1001 Apharese-zyklen

 

 

 

Zehnmal extrakorporale Behandlung des Blutsaftes. Sie wartet lange, sehr lange. Seit 17.00 Uhr nachmittags sind Stunden vergangen. "Was ist Zeit?", während sie wartet, hat sie beschlossen zu testen, wie lange sie die Lider offenhalten kann, ohne dem neuen Zwinker-Impuls reflexartig oder mechanisch nachgeholfen nachzugeben. Sie kommt spät -die Dunkelhaarige - erst gegen Mitternacht. Der Versorgungskatheter aus Plastik mit vielen Zu-, Ein- und Ausgängen und Verzweigungen ist verklebt.

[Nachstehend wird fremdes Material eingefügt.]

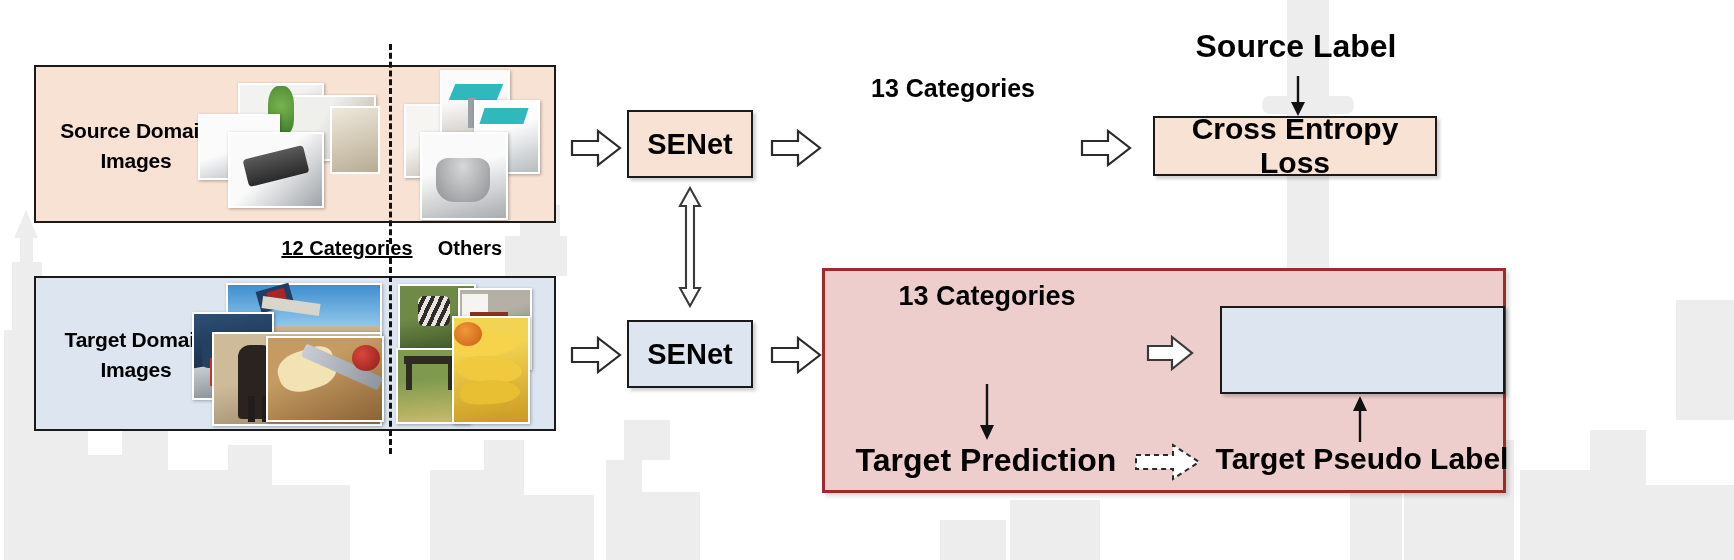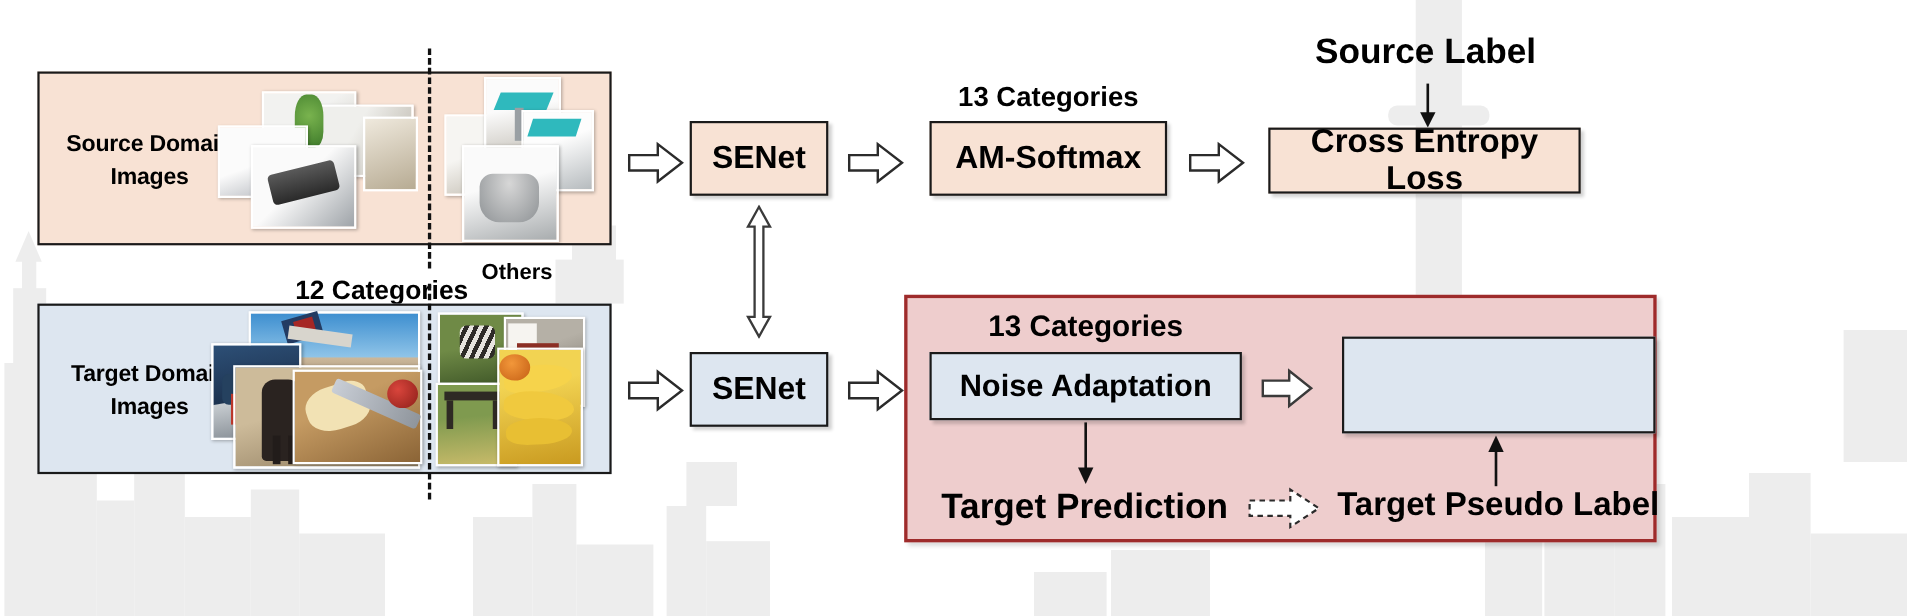"AM-Softmax" div.box { html: <div> <span>AM-Softmax</span> </div> -> none }
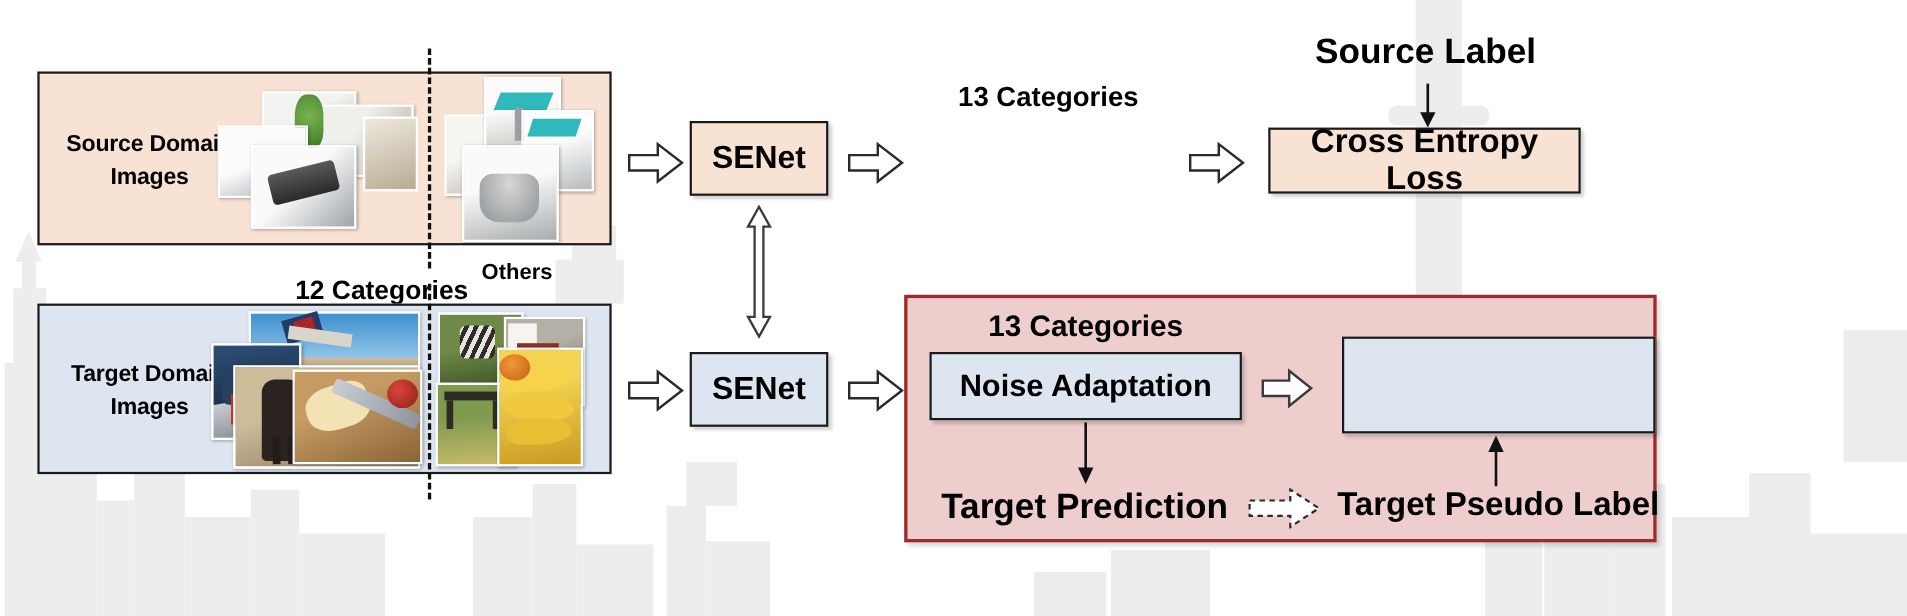"12 Categories" div.cap { font-size: 24px -> 20px; text-decoration: none -> underline; top: 251px -> 237px }
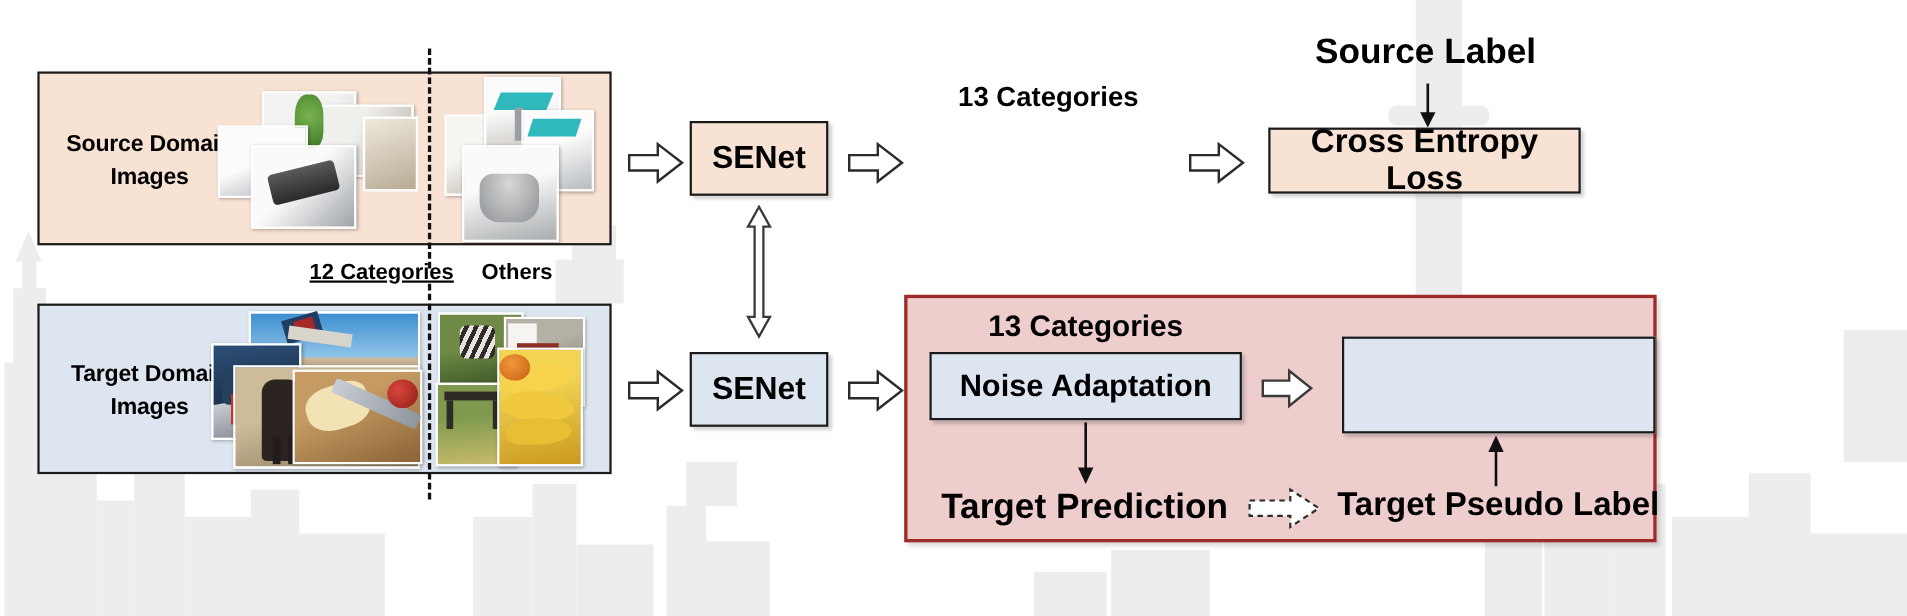"Noise Adaptation" div.box { html: <div> <span>Noise Adaptation</span> </div> -> none }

Die Blut-Wasch-Maschine stoppt alle 2 Minuten.

 

 

Die Frau mit dem Cornetto in der Hand und dem braungebrannten Teint - es scheint tatsächlich ein Jahrhundert-Sommer zu sein - ist angestrengt damit beschäftigt, dieses ratternde, große Ding neben ihr in Intervallen von etwa 5, dann mal 20 Minuten anzuwerfen und Lilly zum absoluten Ruhigliegen anzuhalten, da die kleinste Bewegung das Blut hindert, aus ihr raus und dann ordentlich wieder in sie rein zu fließen.

 

 

Nachdem ihr kalt wird, befindet sie sich mehr außerhalb als in ihr. Wie ein Zwilling, der eine tobt in der Wasch-Maschine herum, der andere liegt ihm Bett. Lilly bemerkt: "Alles was sie in mich reinpumpen, kann nicht so schlimm sein, wie die Machtlosigkeit, wenn sie einem lebendigen Körperinhalt rauspumpen.". Der Wunsch nachzugreifen und zurückzuhalten, was ihr gehört, ist massivst vorhanden. Sie hat das Gefühl ständig Millionen an einzelnen, winzigen Blutbestandteilen nach ihrer Mama rufen zu hören, als wären es kleine, gutgläubige, froh-gesichtige Spermien, die merken, das sie an eine fruchtlose Gummiwand prallen werden. "Das hängt also zusammen. Blut und Kinder.", stellt sie für sich fest.

 

 

Das Gerät scheint jedenfalls nicht mehr das neueste zu sein, ihr Zentral-Katheter auch nicht mehr, denn sie trägt den schon die dritte Woche, wie einen Orden an ihrer linken angenäht. Sie stellt in dieser Nacht den absoluten Rekord im Augen-Offen-Halten auf:

 

 

Von 17.00 Uhr Nachmittag bis 6.00 morgens, genaugenommen von der ersten "How I met your Mother"-Sendung, die hier in Dauerschleife die ganze Nacht durchgespielt wird (mit Wiederholung nach drei Stunden), bis zum Frühstücks-Fernsehen. Die Stimmungskulisse mit herzlichem Lachen und Applaus hält ihr Gute-Laune-Level oben, während ihr Körper ausgepumpt, wieder angefüllt, aufgeschnitten, gestochen, angezapft und zugeklebt, untersucht, abgehört, flüssig ernährt und ausgelassen wird.

 

 

Sie starrt, trotz aller Warnungen der Ärzte, bezüglich Schädigung der Linse und merkt, dass sie wieder Lust auf Frechsein und Rebellieren hat, obwohl sie das Gefühl hat, dass sie mit anderen Augen aufgewacht ist, als eingeschlafen. Sie hat wieder Lust auf Eindrücke, verschlingt ihr Umfeld förmlich, saugt neue Impulse mit ungewöhnlichem Appetit auf.

 

 

28 Euro gibt es pro Apharese-Behandlung für die Ausführende als Bonus hat sie gehört, als ein männlicher Pfleger im Morgendienst über den Gang zu seiner Kollegin am anderen Ende spricht.